*** Data records Section Begins ***

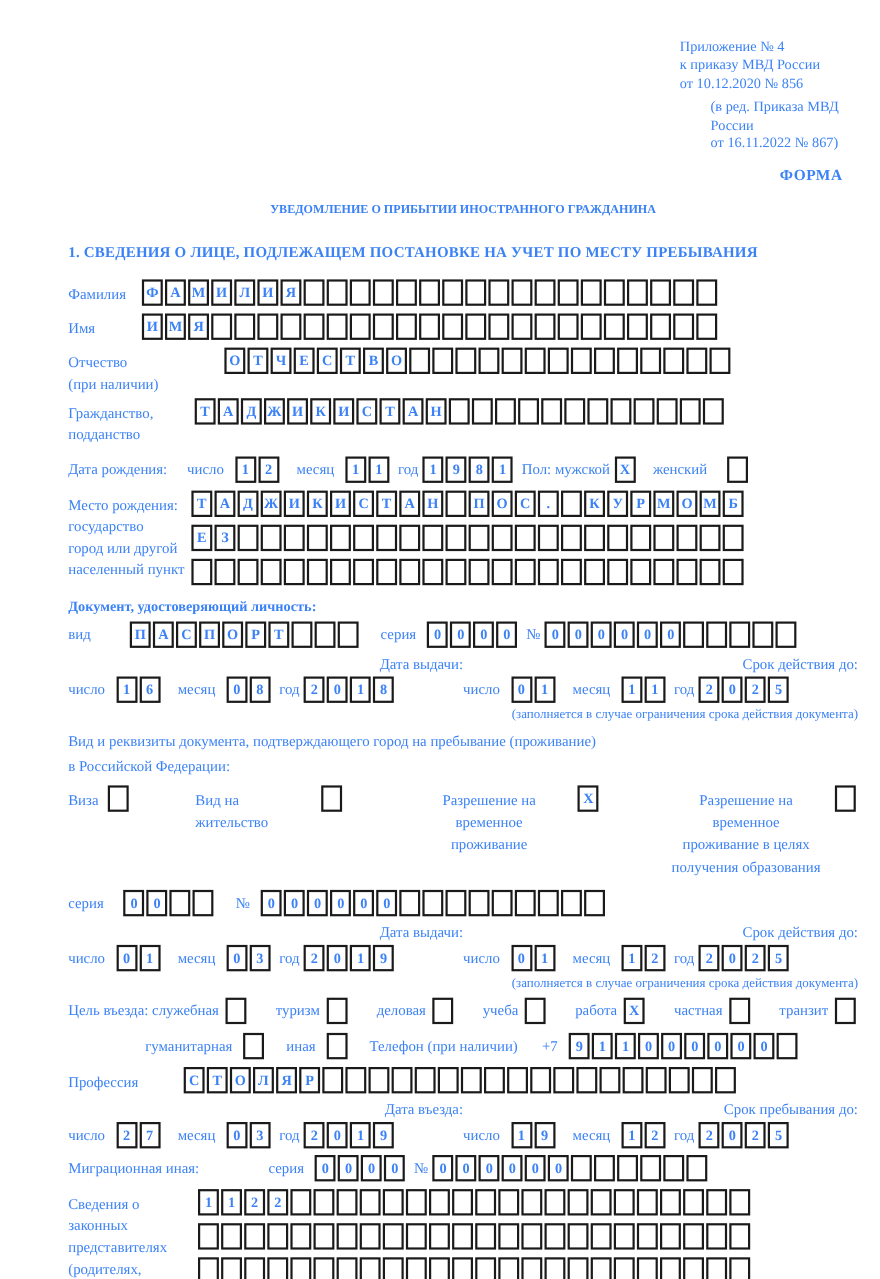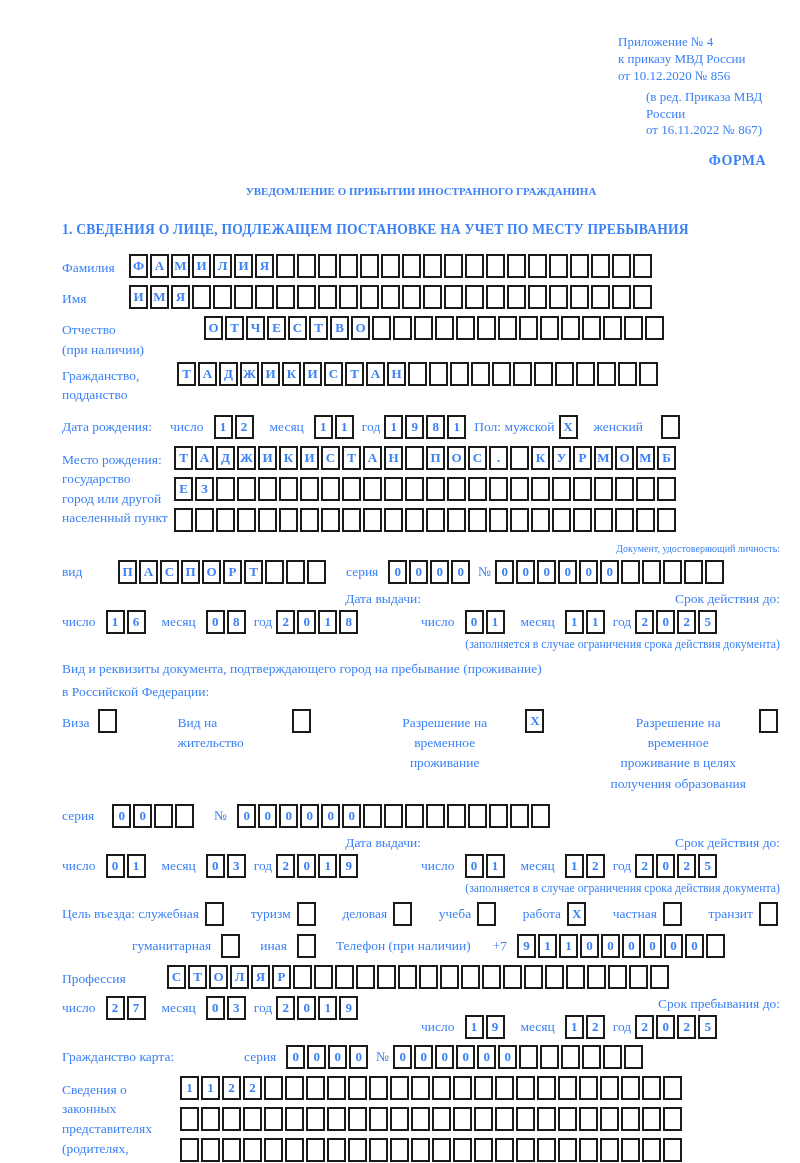--- a/index.html
+++ b/index.html
@@ -27,7 +27,7 @@
   .t{display:inline-block;padding:4px 4px 0 0;font-size:13.5px;}
   .stackrows .cells{display:flex;margin-bottom:7px;}
   
-  .center-bold{text-align:right;font-weight:normal;font-size:10px;margin:4px 0 6px 0;}
+  .center-bold{text-align:left;font-weight:bold;font-size:13px;margin:4px 0 6px 0;}
   
   .daterow{display:flex;font-size:13.5px;margin-bottom:6px;}
   .daterow .half{flex:1;}

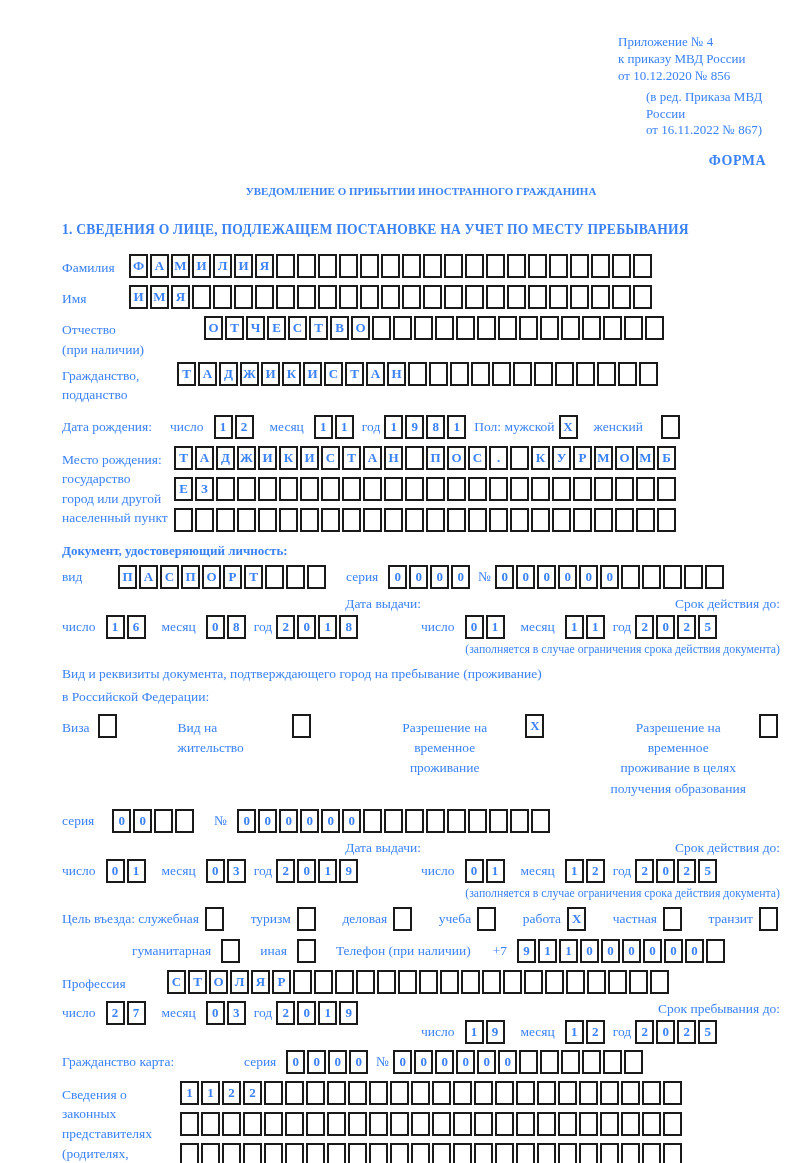--- a/index.html
+++ b/index.html
@@ -615,6 +615,7 @@
 
   <div class="daterow">
     <div class="half">
+      <div class="dtitle">Дата въезда:</div>
       <div class="dvals">
         <span class="t mr6">число</span>
         <span class="cells mr14">

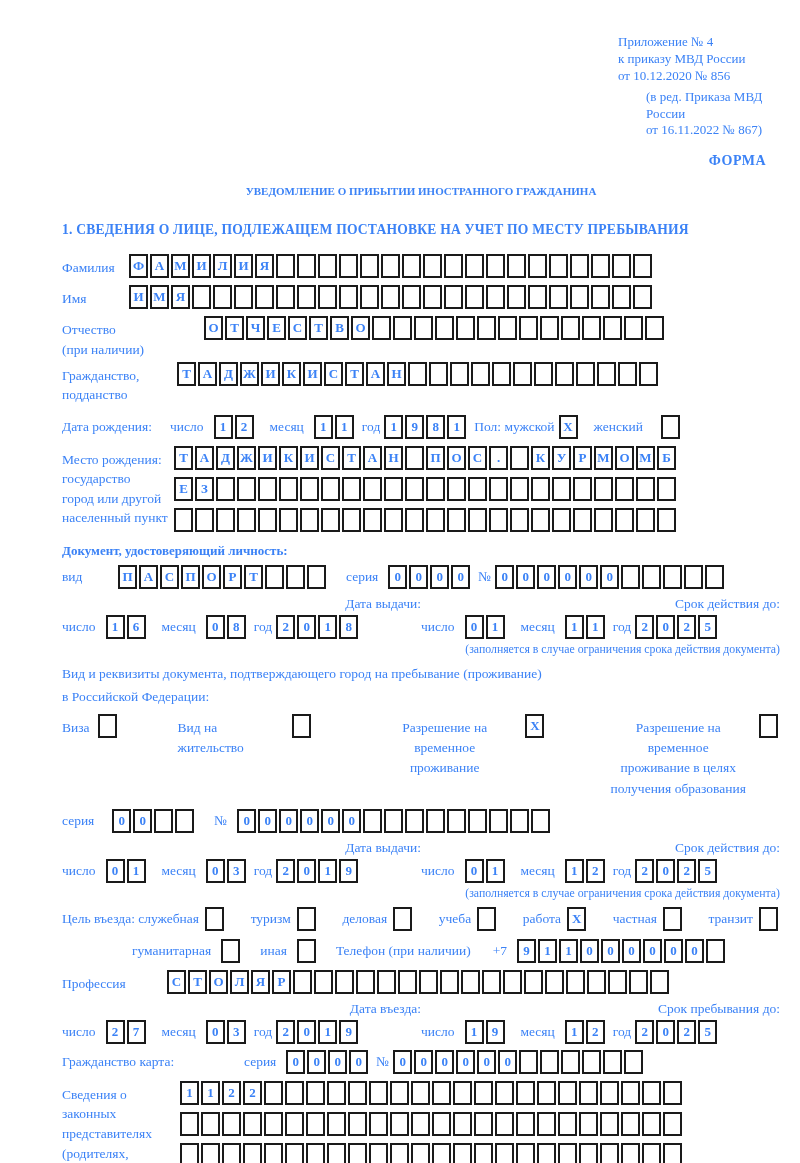--- a/index.html
+++ b/index.html
@@ -661,7 +661,7 @@
   </div>
 
   <div class="row">
-    <span class="t" style="width:178px">Гражданство карта:</span>
+    <span class="t" style="width:178px">Миграционная иная:</span>
     <span class="t mr6">серия</span>
     <span class="cells mr6">
         <span class="cell">0</span>

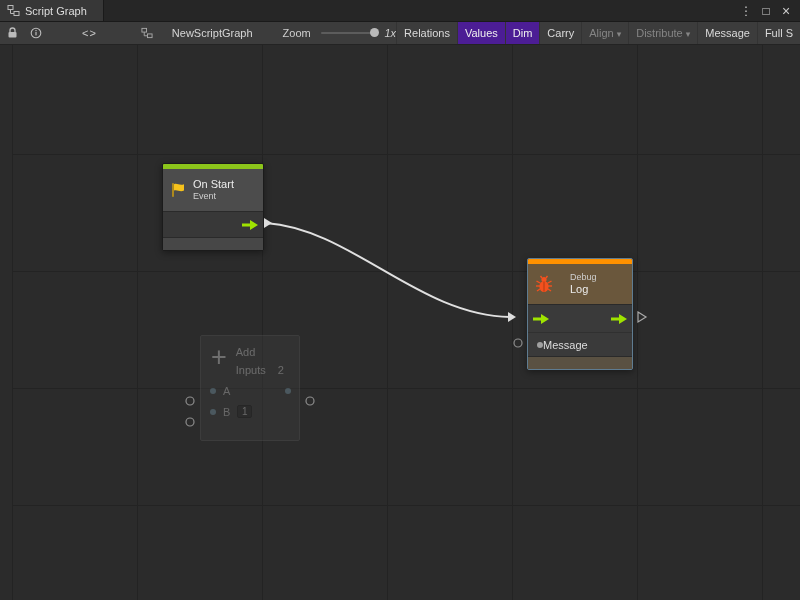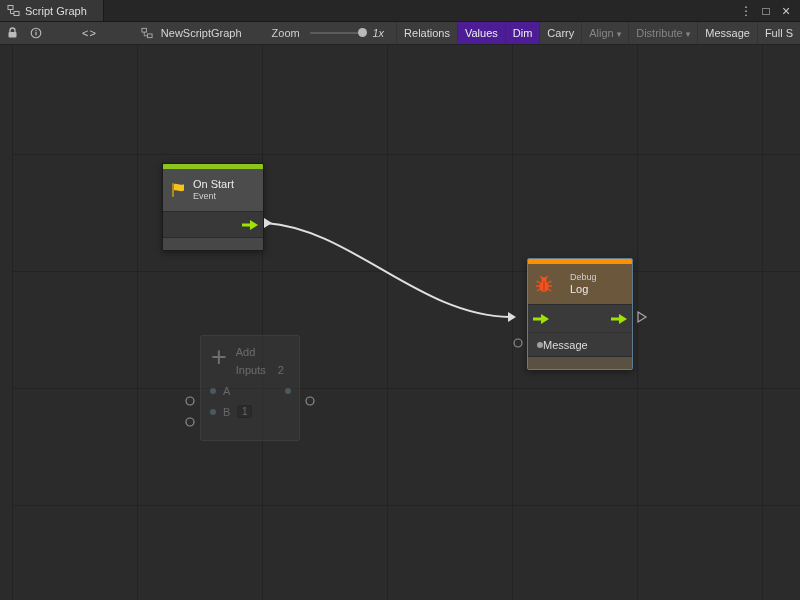--- a/index.html
+++ b/index.html
@@ -41,7 +41,7 @@
   .ico-lock { margin-left:7px; }
   .ico-info { margin-left:12px; }
   .code-btn { margin-left:40px; color:#c9c9c9; font-size:11px; letter-spacing:1px; }
-  .graph-ref { display:flex; align-items:center; gap:8px; margin-left:44px; }
+  .graph-ref { display:flex; align-items:center; gap:19px; margin-left:44px; }
   .zoom-label { margin-left:30px; color:#cfcfcf; }
   .slider { position:relative; width:88px; height:2px; background:#5c5c5c; border-radius:1px; margin-left:10px; }
   .slider-thumb { position:absolute; right:-3px; top:-4px; width:9px; height:9px; border-radius:50%; background:#b9b9b9; }

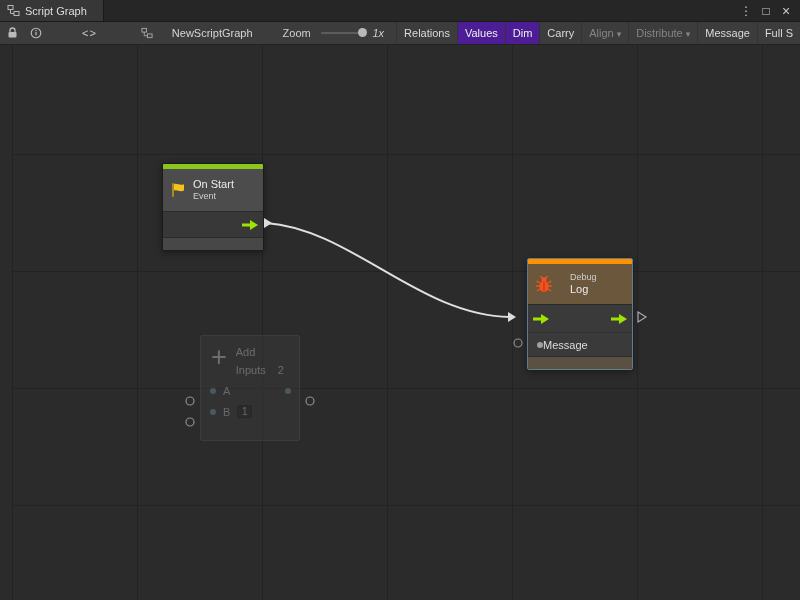--- a/index.html
+++ b/index.html
@@ -46,7 +46,7 @@
   .slider { position:relative; width:88px; height:2px; background:#5c5c5c; border-radius:1px; margin-left:10px; }
   .slider-thumb { position:absolute; right:-3px; top:-4px; width:9px; height:9px; border-radius:50%; background:#b9b9b9; }
   .zoom-value { margin-left:8px; color:#cfcfcf;font-style:italic; }
-  .tb-buttons { display:flex; height:100%; margin-left:12px; }
+  .tb-buttons { display:flex; height:100%; margin-left:0; }
   .tbtn {
     display:flex; align-items:center; gap:3px;
     padding:0 7px; height:100%; border-left:1px solid #333333; color:#dadada;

*** Data records Section Ends ***

• [Work required]
Leave out the pictures and give the rest of the material again, unaltered.

• [Result of the task]
--- a/index.html
+++ b/index.html
@@ -27,7 +27,7 @@
   .t{display:inline-block;padding:4px 4px 0 0;font-size:13.5px;}
   .stackrows .cells{display:flex;margin-bottom:7px;}
   
-  .center-bold{text-align:right;font-weight:normal;font-size:10px;margin:4px 0 6px 0;}
+  .center-bold{text-align:left;font-weight:bold;font-size:13px;margin:4px 0 6px 0;}
   
   .daterow{display:flex;font-size:13.5px;margin-bottom:6px;}
   .daterow .half{flex:1;}

--- a/index.html
+++ b/index.html
@@ -615,6 +615,7 @@
 
   <div class="daterow">
     <div class="half">
+      <div class="dtitle">Дата въезда:</div>
       <div class="dvals">
         <span class="t mr6">число</span>
         <span class="cells mr14">

--- a/index.html
+++ b/index.html
@@ -661,7 +661,7 @@
   </div>
 
   <div class="row">
-    <span class="t" style="width:178px">Гражданство карта:</span>
+    <span class="t" style="width:178px">Миграционная иная:</span>
     <span class="t mr6">серия</span>
     <span class="cells mr6">
         <span class="cell">0</span>

--- a/index.html
+++ b/index.html
@@ -41,7 +41,7 @@
   .ico-lock { margin-left:7px; }
   .ico-info { margin-left:12px; }
   .code-btn { margin-left:40px; color:#c9c9c9; font-size:11px; letter-spacing:1px; }
-  .graph-ref { display:flex; align-items:center; gap:8px; margin-left:44px; }
+  .graph-ref { display:flex; align-items:center; gap:19px; margin-left:44px; }
   .zoom-label { margin-left:30px; color:#cfcfcf; }
   .slider { position:relative; width:88px; height:2px; background:#5c5c5c; border-radius:1px; margin-left:10px; }
   .slider-thumb { position:absolute; right:-3px; top:-4px; width:9px; height:9px; border-radius:50%; background:#b9b9b9; }

--- a/index.html
+++ b/index.html
@@ -46,7 +46,7 @@
   .slider { position:relative; width:88px; height:2px; background:#5c5c5c; border-radius:1px; margin-left:10px; }
   .slider-thumb { position:absolute; right:-3px; top:-4px; width:9px; height:9px; border-radius:50%; background:#b9b9b9; }
   .zoom-value { margin-left:8px; color:#cfcfcf;font-style:italic; }
-  .tb-buttons { display:flex; height:100%; margin-left:12px; }
+  .tb-buttons { display:flex; height:100%; margin-left:0; }
   .tbtn {
     display:flex; align-items:center; gap:3px;
     padding:0 7px; height:100%; border-left:1px solid #333333; color:#dadada;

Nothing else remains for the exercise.